How command rids military of unwanted servicemembers
by Kathleen Gilberd
Adjustment disorder discharge has become the “go to” discharge category for commands wanting to get rid of troublemakers, whistleblowers, sexual assault complainants, ill or injured servicemembers, and other members not of use to commands. At the same time, this is now a relatively convenient avenue for members seeking discharge from the service.
This discharge has essentially taken the place of personality disorder discharge. For decades, commands used that discharge to get rid of unwanted servicemembers – those whose complaints, non-conformity or medical problems made them trouble for their commands. But in 2008, Congress recognized that personality disorder discharge was being used to deny medical benefits to members suffering from PTSD or other serious illnesses, and so placed constraints on its use.
Under resulting regulations, personality disorder discharge can only be given to combat veterans if the diagnosis is confirmed by a peer mental health professional and reviewed by the service’s Surgeon General. Some services expanded these requirements beyond combat vets.

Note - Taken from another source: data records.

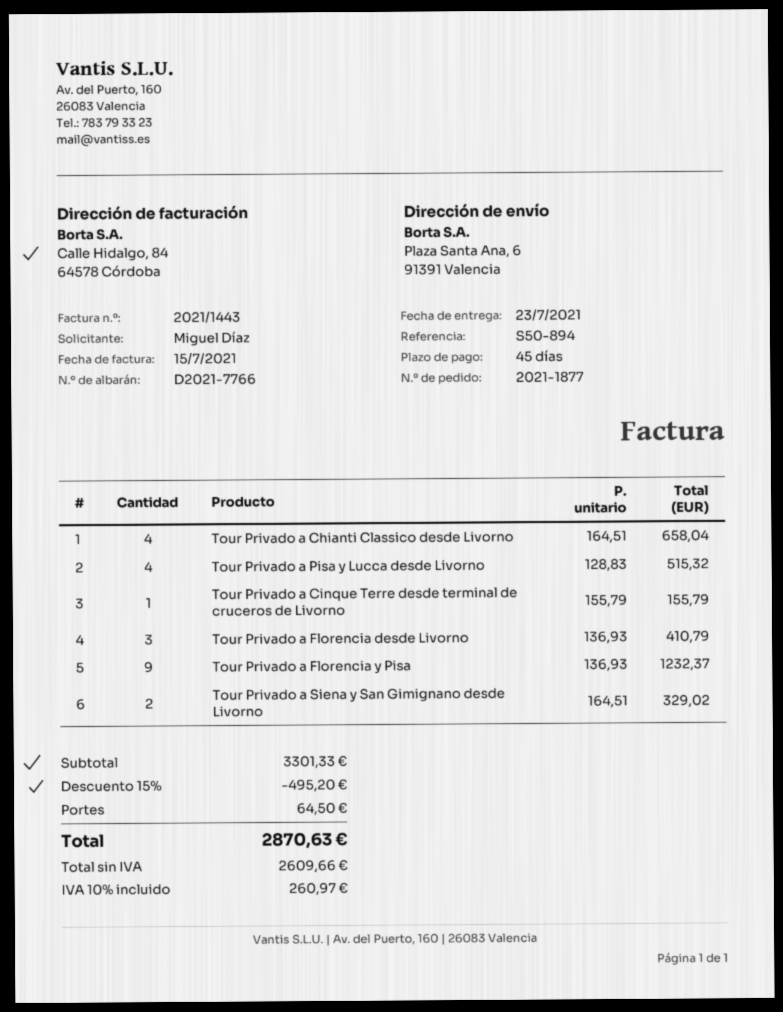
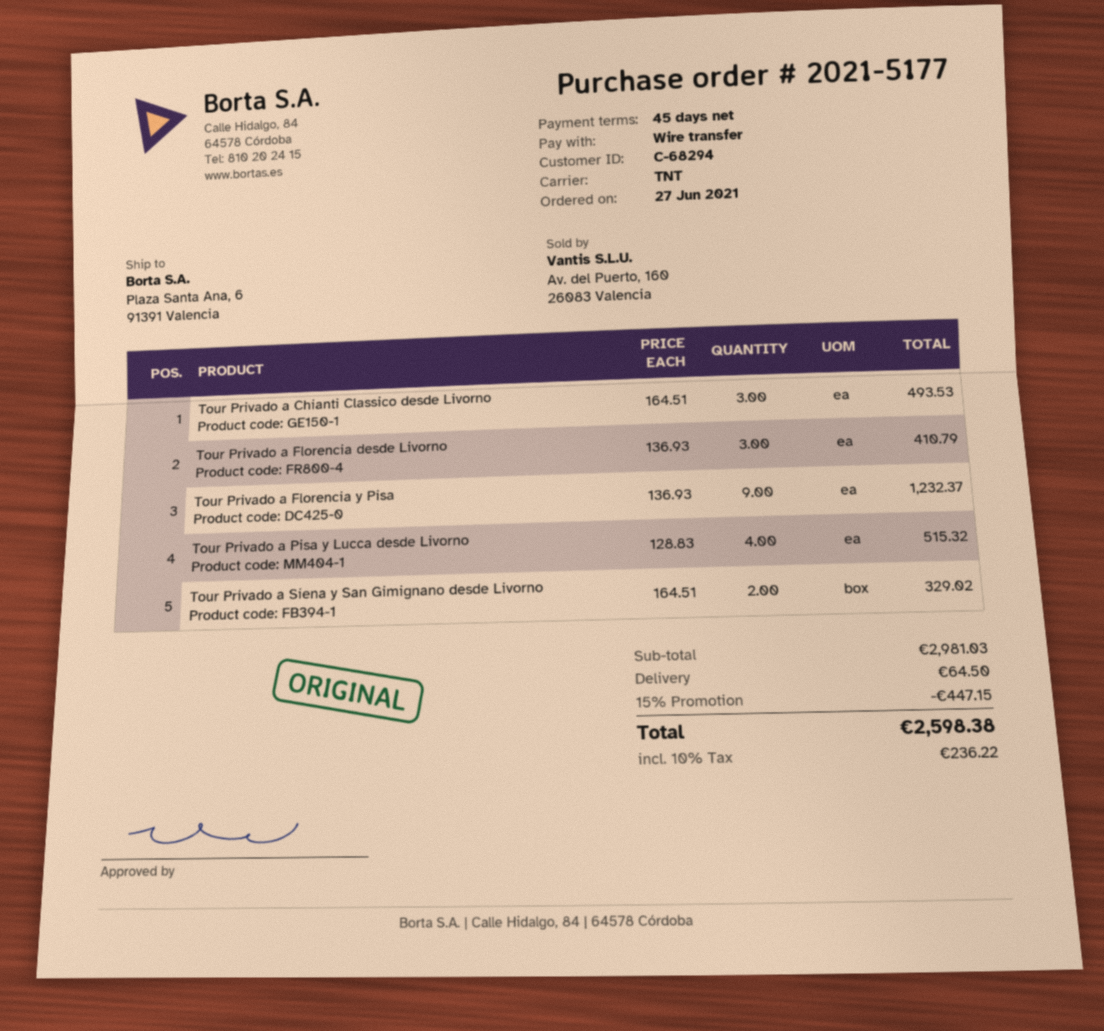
order number: 2021-1877 -> 2021-5177
Tour Privado a Chianti Classico desde Livorno: 4 x 164.51 = 658.04 -> 3 x 164.51 = 493.53
Tour Privado a Cinque Terre desde terminal de cruceros de Livorno: 1 x 155.79 = 155.79 -> none
subtotal: 3301.33 -> 2981.03
discount: 15% = 495.20 -> 15% = 447.15
tax: 10% = 260.97 -> 10% = 236.22
total: 2870.63 -> 2598.38

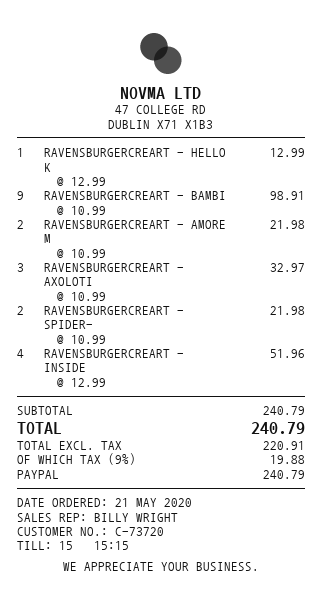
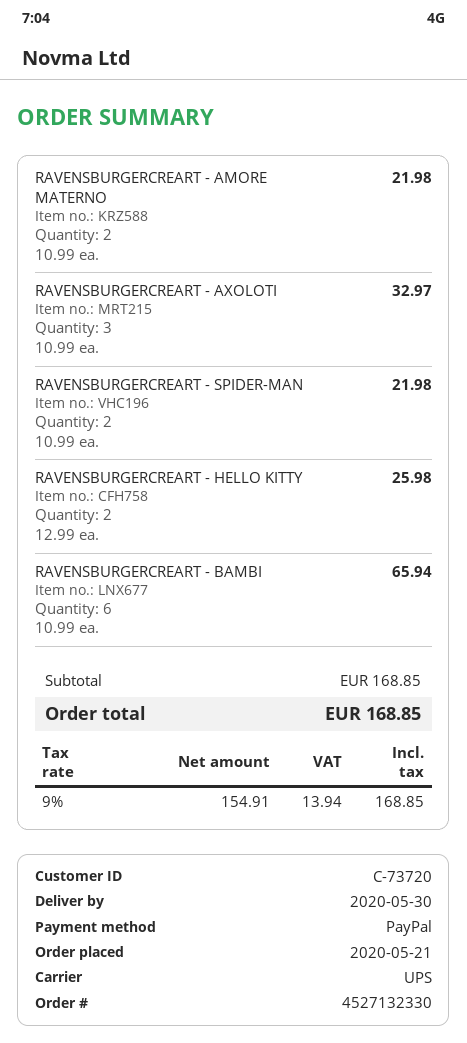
RAVENSBURGERCREART - HELLO K: 1 x 12.99 = 12.99 -> 2 x 12.99 = 25.98
RAVENSBURGERCREART - BAMBI: 9 x 10.99 = 98.91 -> 6 x 10.99 = 65.94
RAVENSBURGERCREART - INSIDE: 4 x 12.99 = 51.96 -> none
subtotal: 240.79 -> 168.85
net: 220.91 -> 154.91
tax: 9% = 19.88 -> 9% = 13.94
total: 240.79 -> 168.85

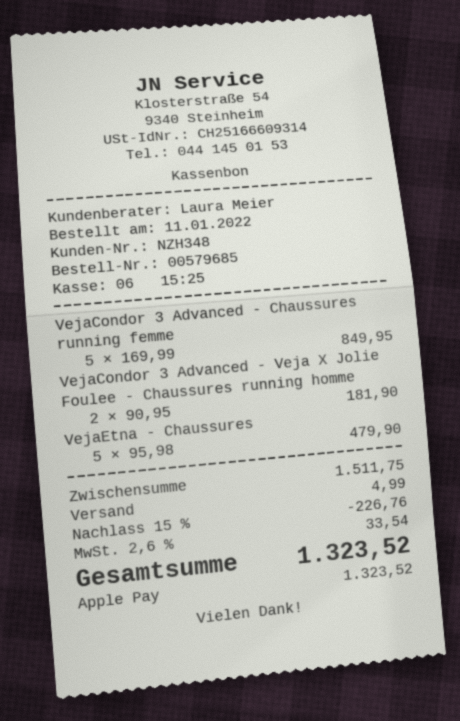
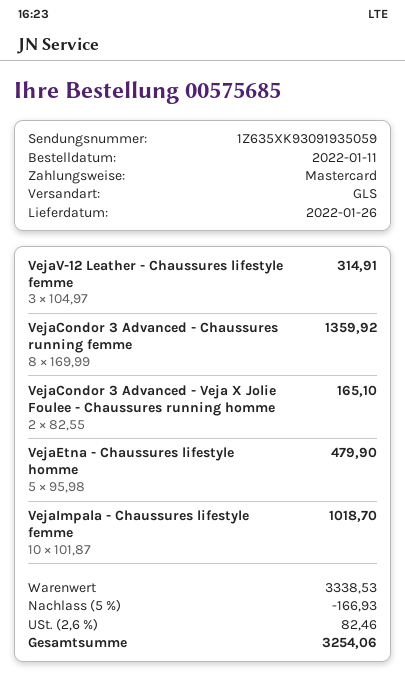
order number: 00579685 -> 00575685
payment method: Apple Pay -> Mastercard
VejaCondor 3 Advanced - Chaussures running femme: 5 x 169.99 = 849.95 -> 8 x 169.99 = 1359.92
VejaCondor 3 Advanced - Veja X Jolie Foulee - Chaussures running homme: 2 x 90.95 = 181.90 -> 2 x 82.55 = 165.10
VejaV-12 Leather - Chaussures lifestyle femme: none -> 3 x 104.97 = 314.91
VejaImpala - Chaussures lifestyle femme: none -> 10 x 101.87 = 1018.70
subtotal: 1511.75 -> 3338.53
discount: 15% = 226.76 -> 5% = 166.93
shipping: 4.99 -> none
tax: 2.6% = 33.54 -> 2.6% = 82.46
total: 1323.52 -> 3254.06

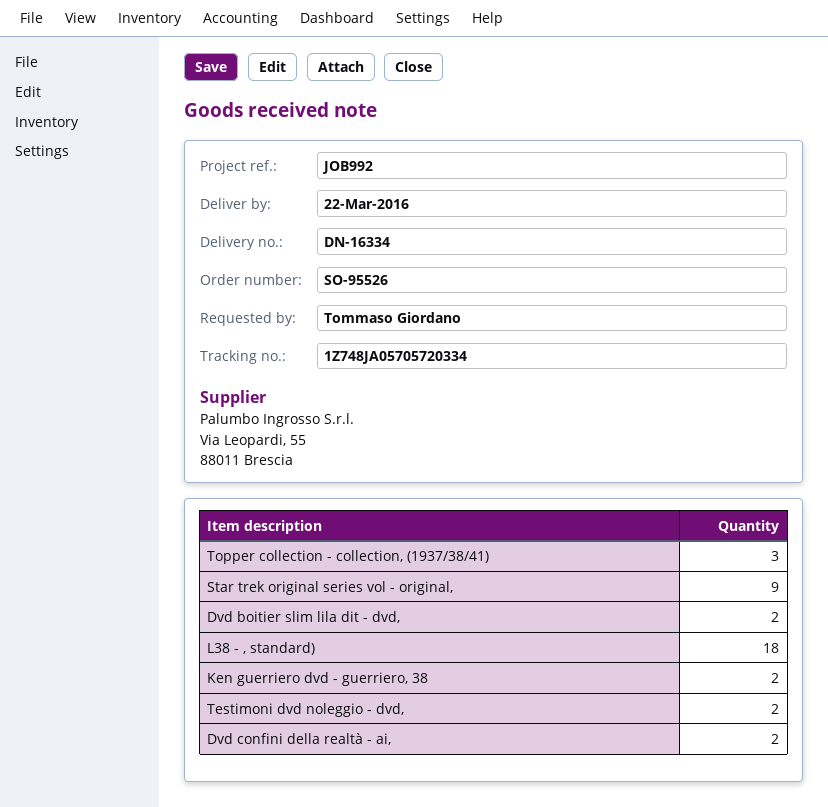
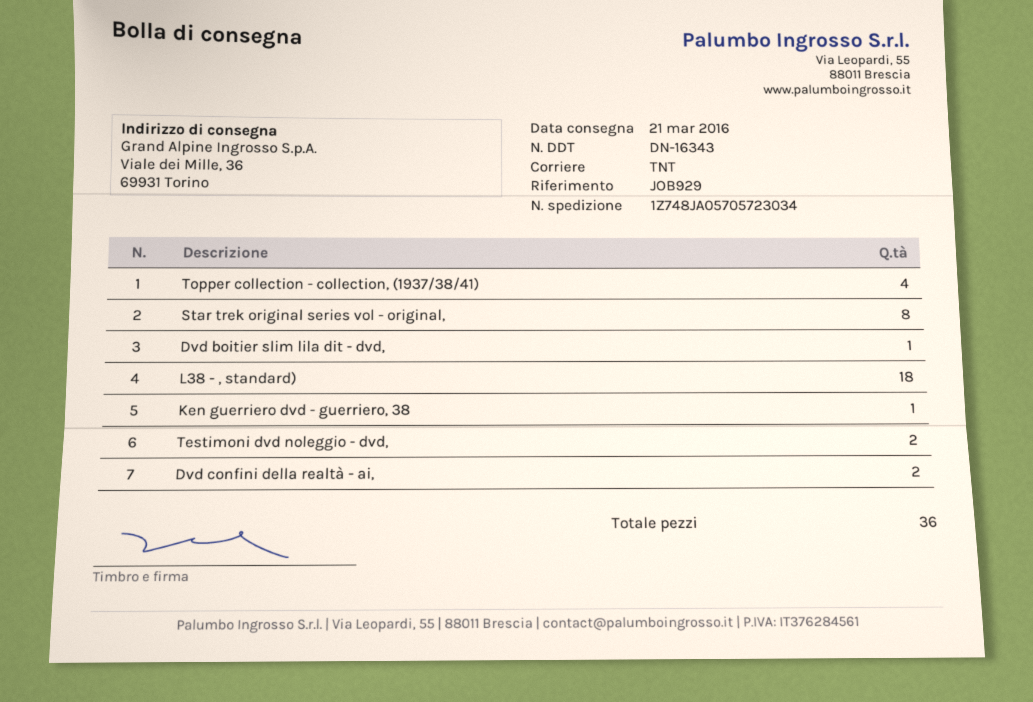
delivery note number: DN-16334 -> DN-16343
delivery date: 2016-03-22 -> 2016-03-21
reference: JOB992 -> JOB929
tracking number: 1Z748JA05705720334 -> 1Z748JA05705723034
Topper collection - collection, (1937/38/41): 3 -> 4
Star trek original series vol - original,: 9 -> 8
Dvd boitier slim lila dit - dvd,: 2 -> 1
Ken guerriero dvd - guerriero, 38: 2 -> 1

By 2009, adjustment disorder discharge seemed much more attractive to commands and to cooperative military mental health providers.
This was something of a surprise, since the military had not previously used the discharge much – and for many years had not considered adjustment disorders as grounds for discharge at all. Because adjustment disorders are by definition short-term problems, expected to resolve within six months after the end of the stressor which triggers them, and since they are considered eminently treatable, they were normally handled on an out-patient basis without consideration of discharge.
But quite suddenly, with the complications added to personality disorder discharges, military psychiatrists and psychologists began recommending discharge for adjustment disorders, and commands happily followed the recommendations. Navy Times noted in August, 2010 that the rate of Other Designated Physical or Mental Conditions discharges (which included adjustment disorders) had risen significantly since the Congressional action, while personality disorder discharges dropped from 1,072 in 2006 to 260 in 2009.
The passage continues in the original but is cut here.